1 In what follows, we talk about the effect of slurs to refer to their derogatory effect. For the time being, we would like to remain neutral as to whether this effect is illocutionary or perlocutionary—our point is just that the derogatory effect of slurs, whether illocutionary or perlocutionary, is difficult to cancel, reject, and retract. Since the present discussion shows that this effect of slurs behaves differently from the illocutionary effect of assertions, one might be tempted to say that it does so because it is perlocutionary. As we will see, however, our proposal in this paper will eventually be that derogation is something that takes place in using a slur.

2 We will describe these features of the behavior of slurs in more detail in sections 5–7, in which we will show how our proposal is able to account for them.

3 Unlike Schlenker, and later Marques and García-Carpintero, Cepollaro and Stojanovic call these presuppositions “evaluative” instead of “expressive”. However, the two terms should be equivalent for our purposes.

4 It could be argued that the effect of thick terms too can be modeled using reactive attitudes, so we would need to enrich the common ground with them anyway. Following Cepollaro and Stojanovic (2016), however, we could take thick terms to belong with slurs to the wider class of hybrid evaluatives. Our point would then be that the effect of slurs and thick terms alike can be modeled either using reactive attitudes, and thus complicating our ontology, or using world-orderings, and thus assimilating sentences featuring them to directives. Thanks to María José Frápolli for making us take this into consideration.

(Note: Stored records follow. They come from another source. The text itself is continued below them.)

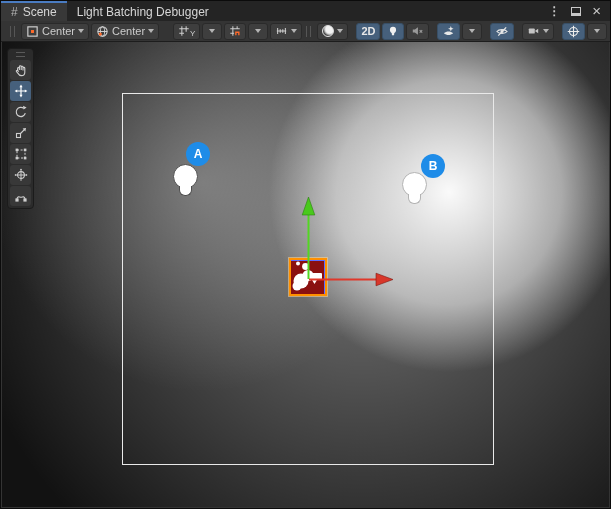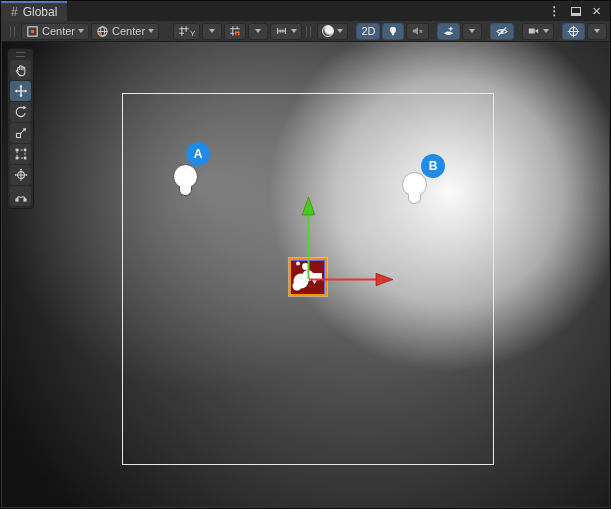--- a/index.html
+++ b/index.html
@@ -71,7 +71,7 @@
   <div class="tabbar">
     <div class="tab active">
       <span class="tab-glyph">#</span>
-      <span>Global</span>
+      <span>Scene</span>
     </div>
     <div class="win-controls">
       <span class="wc-menu">⋮</span>

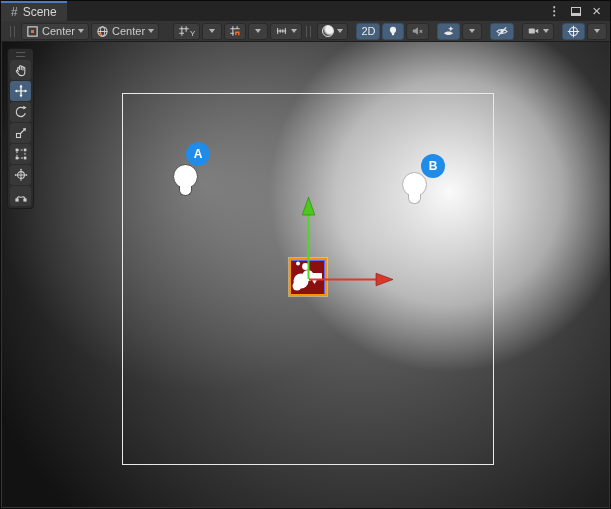--- a/index.html
+++ b/index.html
@@ -72,6 +72,9 @@
     <div class="tab active">
       <span class="tab-glyph">#</span>
       <span>Scene</span>
+    </div>
+    <div class="tab">
+      <span>Light Batching Debugger</span>
     </div>
     <div class="win-controls">
       <span class="wc-menu">⋮</span>

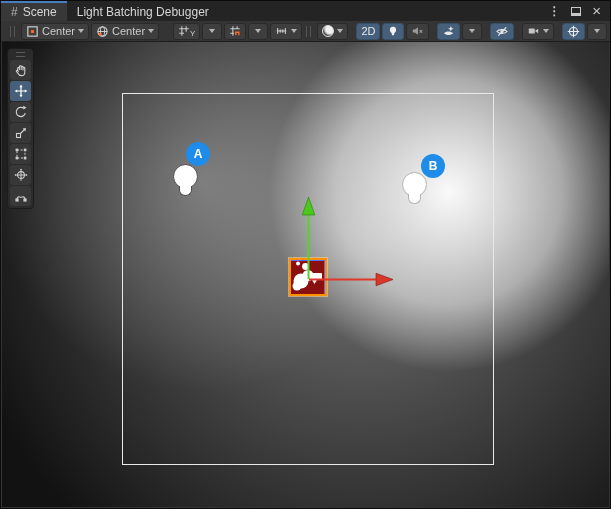--- a/index.html
+++ b/index.html
@@ -141,7 +141,7 @@
         <span class="sphere"></span>
         <span class="caret"></span>
       </div>
-      <div class="tbtn blue" style="margin-left:6px; font-weight:normal;">
+      <div class="tbtn blue" style="margin-left:6px; font-weight:bold;">
         <span>2D</span>
       </div>
       <div class="tbtn blue">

5 This does not only apply to conditional environments, but also to belief reports and quotations. In this paper, however, we stick to conditional environments, and leave a presuppositional explanation of slurs’ projective behavior under belief operators and quotation marks for further work. Thanks to Andrés Soria for making us take this into account.

6 For the conditional to behave in the way we need it to, it is enough for the antecedent to entail the content presupposed by the consequent (see Cepollaro and Stojanovic, 2016, 478). This includes cases in which the antecedent states this content, which are the only ones considered by Marques and García-Carpintero (2020, 149).

7 They relate soft triggers to pragmatic presuppositions and hard triggers to semantic ones (Cepollaro and Stojanovic, 2016, 480), but we do not think this is enough of an explanation.

8 This is related to Potts’ (2007, 176–9) discussion of the ineffability of the meaning of expressives.

9 This reply is meant to encompass the different metalinguistic negations considered by Cepollaro and Stojanovic (2016, 466–7).

10 We could also say that the retraction targets the speech act itself. In this case, however, the speech act would be the assertion, and not the presupposition. It is in fact awkward to talk about presuppositions as acts that the speaker carries out. Thanks to Claudia Picazo for suggesting this alternative to us.